STIEBER VS. MAPLE: 61KG FINALS
In the best-of-three finals at 61kg, Stieber came from behind in the first match and scored the decisive two points in a 9-8 win just before time expired, erasing a 8-4 deficit against Kendrick Maple, an All-American at Oklahoma and currently an assistant coach at Purdue. The second match wasn’t nearly as dramatic, as Stieber pushed a fast pace, scored eight first-period points (two TDs, two gut wrenches) and then finished off the 10-0 technical fall with a second-period takedown.
“A big plan of mine in the second match was to get on top early and try to turn him. I work a lot in practice on trying to score in short time. That’s where it comes from. I don’t always win them but the last couple of tournaments I’ve won them because I think my will is very high.”
NEWS AND NOTES
Snyder will be competing in his fourth World Championships when he takes the mat in August. He was a two-time Jr. World medalist (gold, 2013; bronze 2014) and won the gold at the 2015 Sr. Words, becoming the youngest American to do so.
Stieber makes his second Sr. World Team, following the 2016 appearance that resulted in gold. Like Snyder, he also competed at the Jr. World Championships earlier in his career (silver medalist, 2011).
The Ohio RTC has produced 17 World Team members since 1997. It is led by two-time Olympian Tervel Dlagnev.
Three Olympic medalists competed this weekend at the World Team Trials: Snyder (gold, 2016), J’den Cox (bronze, 2016) and Jordan Burroughs (gold, 2012).
Members of Team USA have claimed seven Word medals.
The Big Ten led all conferences with 38 World Team Trials qualifiers, more than double that of the league with the second-most (Big XII, 16 qualifiers).
TOMASELLO MAKES U.S. NATIONAL TEAM
In his opening match of the day at 57kg, Nathan Tomasello gave up an early takedown against Frank Perelli, a former All-American at Cornell, but quickly with six first-period points to build a comfortable 6-2 edge.
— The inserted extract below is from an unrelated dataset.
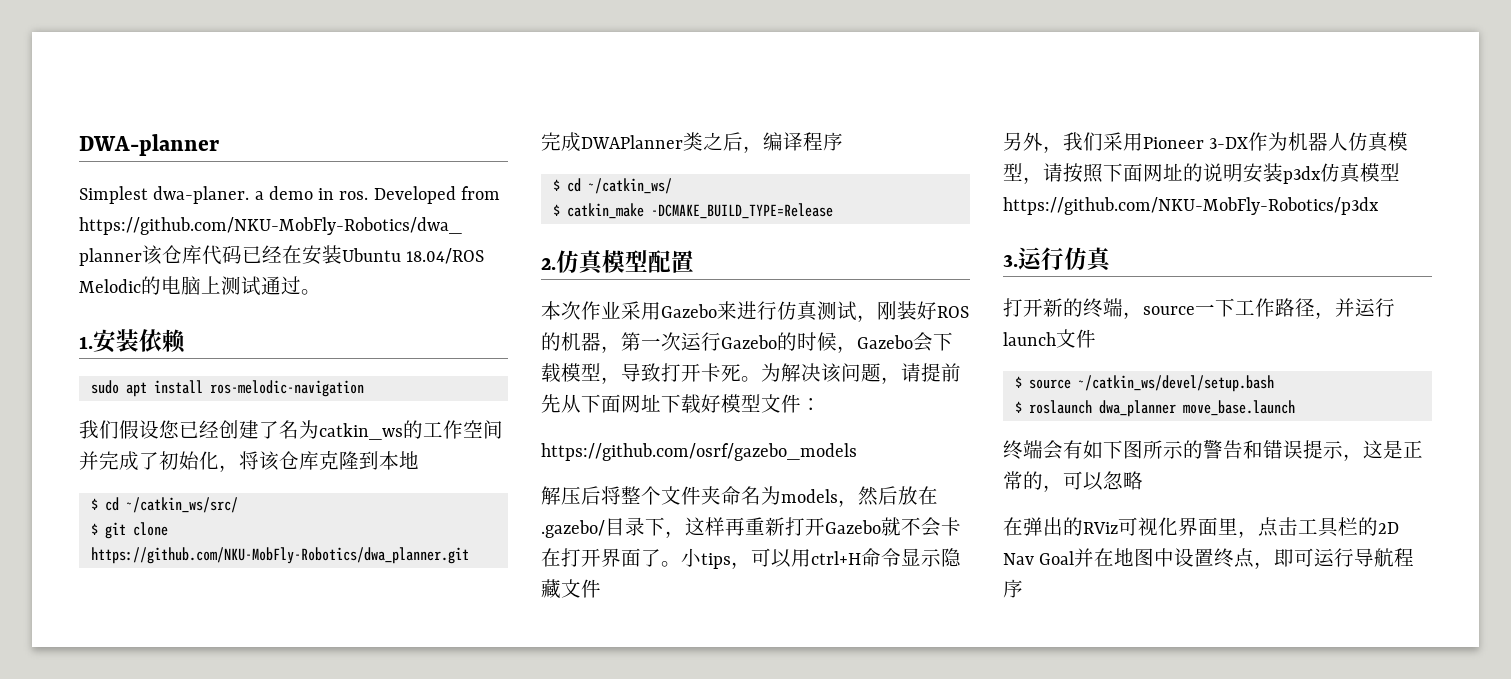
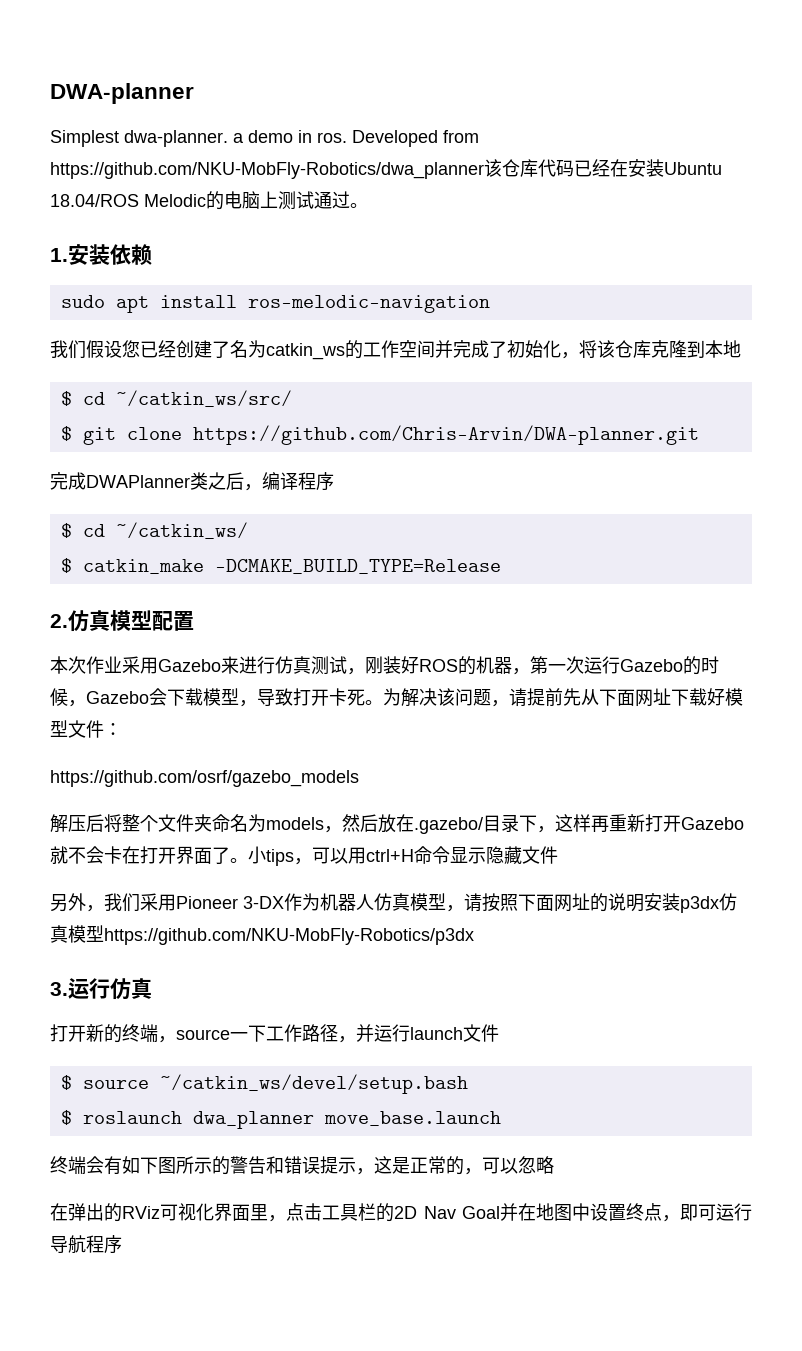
[153,186,250,204] dwa-planer. -> [124,130,228,147] dwa-planner.
[90,547,469,564] https://github.com/NKU-MobFly-Robotics/dwa_planner.git -> [192,425,699,445] https://github.com/Chris-Arvin/DWA-planner.git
He won the bout 7-3.
Like in his quarterfinal match, Tomasello fell behind Alan Waters early in the Challenge Tournament semifinals. This time, Waters pushed the lead to 5-0 after the first five minutes. But that’s when Tomasello turned up the pace, getting a quick second-period takedown, backpoints and two more takedowns to complete his 8-5 comeback victory. Tomasello and Waters, a Missouri All-American, had previously met in the 2015 NCAA semifinals, a 4-2 win for Tomasello on his way to the 125 lb. NCAA title.
The 57kg Challenge Tournament final between Tomasello and former Iowa Hawkeye Thomas Gilman went down to the final seconds, but unfortunately for Tomasello he gave up a winning takedown as time expired. Tomasello led 2-1 after the first three minutes, scoring his points by finishing on a takedown after giving up a step out point to fall behind early.
Shortly after the disappointing loss, Tomasello came back to defeat Tyler Graff, 8-2, in the true second place match and secure his first spot on the United State National Team. He broke open the match, tied 2-2 late in the second period, with a TD and four-point exposure in the final minute.
Another participant with Buckeye ties – former All-American and NCAA runner-up Nick Heflin, who is currently an assistant coach at Princeton, trailed 4-0 early in the first period of his first round match against Austin Trotman but turned the tide and pinned him before the opening stanza was through. He went on to shut out Richard Perry, 8-0, in the semifinals but lost an entertaining battle to David Taylor in the finals, 13-9. With his performance, he also made his first-ever U.S. National Team.